Если вернуться к наблюдению Олега, то оно подтверждается и свидетельством Володи, сына нашего Учителя. Он говорил, что его отец в молодости хотел идти по математической стезе и собирался поступать в соответствующий институт, но кто-то его сильно и вполне мотивированно отговорил. Поводом было его крайне сложное астигматическое зрение; из-за этого его и в армию не взяли, и не призвали во время войны. Володя говорил: «Возможно, и напрасно папа поддался отговорам; ведь у меня учился студент, совсем потерявший зрение в Афганистане, — так он конспектировал лекции посредством накалывания, по специальному способу для слепых».

Уверен, что Рувим Иосифович был бы учёным весьма заметным, но Учителем по русскому языку и литературе он был от Бога. Он не просто знал свой предмет безукоризненно, он обладал даром привлечь к этому своих учеников. Я пришёл к нему уже в шестой класс, и нельзя сказать, что до этого не имел интереса к литературе. К примеру, «Песнь о вещем Олеге» А.Пушкина и поэму «Сын артиллериста» К.Симонова я декламировал ещё во втором классе, — и это просто из интереса, а не по заданию. Но то, как подавал свой предмет Учитель, — так бы каждому учителю. Мудро, сдержанно, когда надо — и взрывно, взволнованно. Вспоминаю, как он вызвал меня рассказывать о Чацком из «Горя от ума», о его отношении к Софье. Какой это был класс, восьмой или девятый, точно уже не помню, но к тому времени у меня уже был личный, хотя и весьма наивный опыт; наверняка он помог мне сказать, что Чацкий, «из дальних странствий возвратясь», приехал в Москву к Софье и прежде всего — к Софье. «Да!
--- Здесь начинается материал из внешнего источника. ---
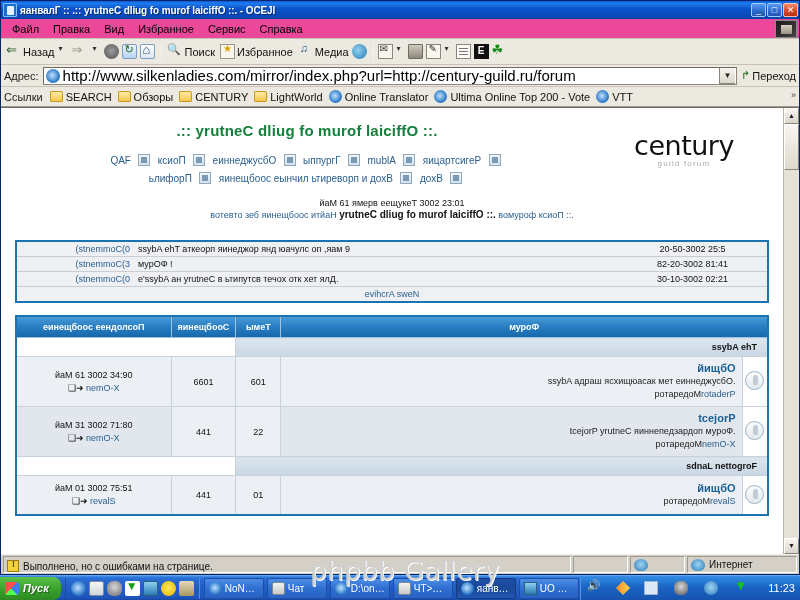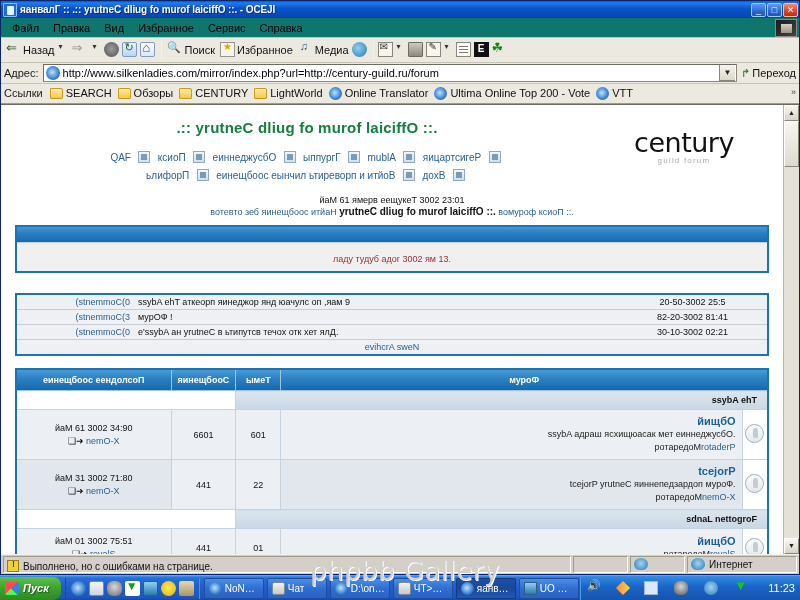--- a/index.html
+++ b/index.html
@@ -63,7 +63,7 @@
   
   #menubar {
     height: 20px;
-    background: #0f766e;
+    background: #ec4899;
     border-bottom: 1px solid #c6c2b6;
     display: flex; align-items: center;
     padding-left: 4px;

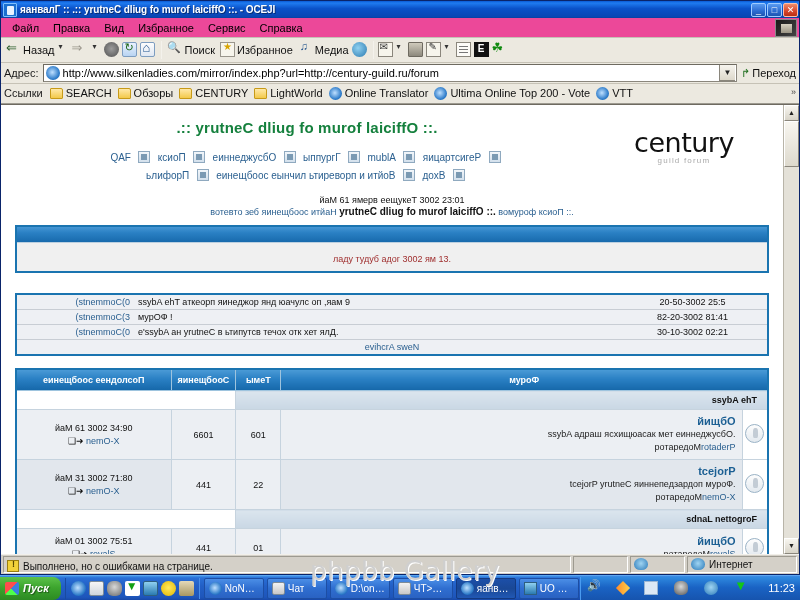--- a/index.html
+++ b/index.html
@@ -144,7 +144,7 @@
     background:radial-gradient(circle at 45% 45%,#bfe0ff,#2a79c8 65%,#1a4f90);
     border-radius:50%;
   }
-  #addrbox .url { font-size: 11px; color: #000; white-space: nowrap; overflow: hidden; flex:1 1 auto;}
+  #addrbox .url { font-size: 15px; color: #000; white-space: nowrap; overflow: hidden; flex:1 1 auto;}
   #addrbox .dd {
     width: 16px; height: 16px; flex: 0 0 auto;
     background: linear-gradient(180deg,#f6f4ee,#ddd8cb);

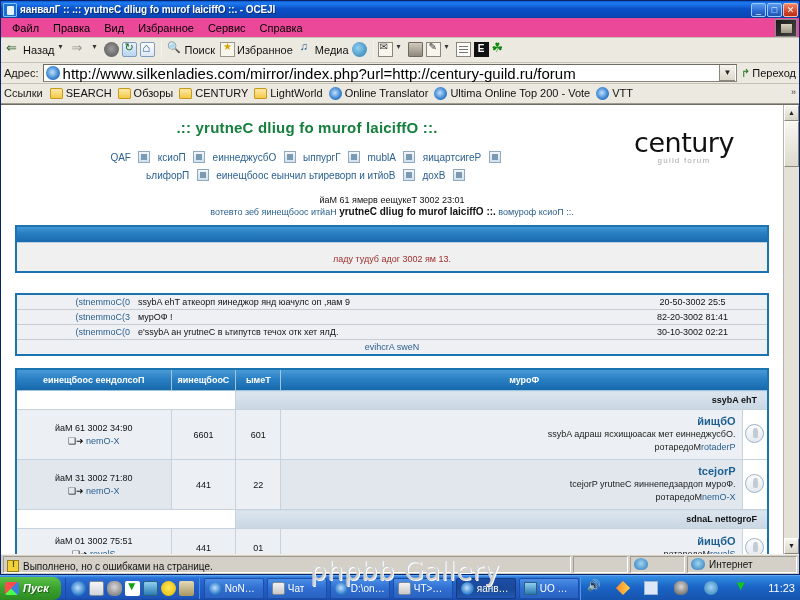--- a/index.html
+++ b/index.html
@@ -559,7 +559,7 @@
               <div>
                 <a>ьлифорП</a>
                 <span class="navimg"></span>
-                <a>еинещбоос еынчил ьтиреворп и итйоВ</a>
+                <a>яинещбоос еынчил ьтиреворп и дохВ</a>
                 <span class="navimg"></span>
                 <a>дохВ</a>
                 <span class="navimg"></span>

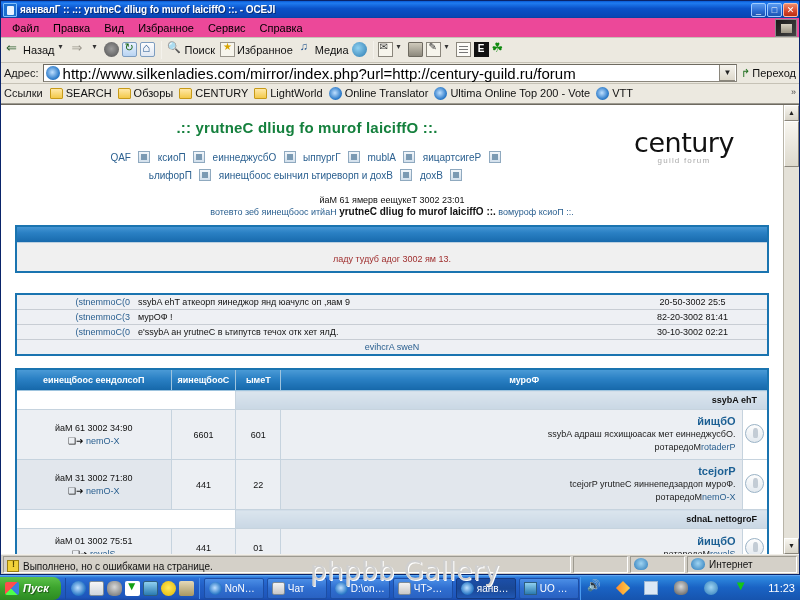--- a/index.html
+++ b/index.html
@@ -581,18 +581,6 @@
           </div>
         </div>
 
-        <table class="ftab">
-          <tbody>
-              <tr class="bar-blue">
-                <td></td>
-              </tr>
-          <tr>
-            <td class="cell-pale">
-              <span class="red">ладу тудуб адог 3002 ям 13.</span>
-            </td>
-          </tr>
-        </tbody>
-          </table>
 
         <table class="news">
           <tbody>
Да!» — вклинился как-то даже горячо Рувим Иосифович, — «именно так, прежде всего из любви к Софье!».

Прошло много лет, и я понял, что он знал о моей любви к Наташе Бирюшковой. Мудрому и наблюдательному учителю видно то, чего мы и не предполагаем. Я любил её тургеневской любовью, не выставляя свои чувства напоказ; но, очевидно, это было во мне так сильно, что было известно классу. Конечно, знал и Рувим. Крохами собирая в памяти своей даже полунамёки, полужесты, я всё более ценю тактичность этого Человека. Ведь даже в фильме «Доживём до понедельника» показано, как может иной педагог оскорбить свежее и наивное чувство любви, — и кто знает, как это аукается в последующей жизни? И ещё хочется вспомнить с благодарностью в адрес всего класса, что никто, — по крайней мере я этого не помню, — не похихикивал надо мной в силу возрастной незрелости, не выставлял это на пересуды. Почему? — я на это не могу ответить. Может быть потому, что я красиво любил? Не о красивых манерах говорю, не о каких-то демонстративных поступках по отношению к любимой. Нет, я скорее был нерешителен в делах любви, слишком дорожил Наташей, чтобы как-то даже невзначай спровоцировать нежелательную для неё ситуацию. Да и не любила она меня, не любила никогда. Впрочем, лет десять после окончания школы…

…Но я в своих воспоминаниях увлекаюсь, и меня здесь уже, очевидно, не изменить. Сейчас, когда пишу о нашей встрече в «Ивушке плакучей», я поневоле удаляюсь в более туманные дали и воскрешаю в своей памяти дорогое для меня былое. Но мне надо возвращаться к ребятам, и вот ценный штрих к портрету Рувима Иосифовича, который добавил Саша Крупенько:

«Он был человеком внутренней эмиграции».

И я подумал: парень ведь был хохмачом, т.е. любил всякое ёрничание, и они с Геной Кондратьевым в этом «упражнялись» без устали, это помнится до сих пор, — а ведь поди ж ты, какое меткое наблюдение!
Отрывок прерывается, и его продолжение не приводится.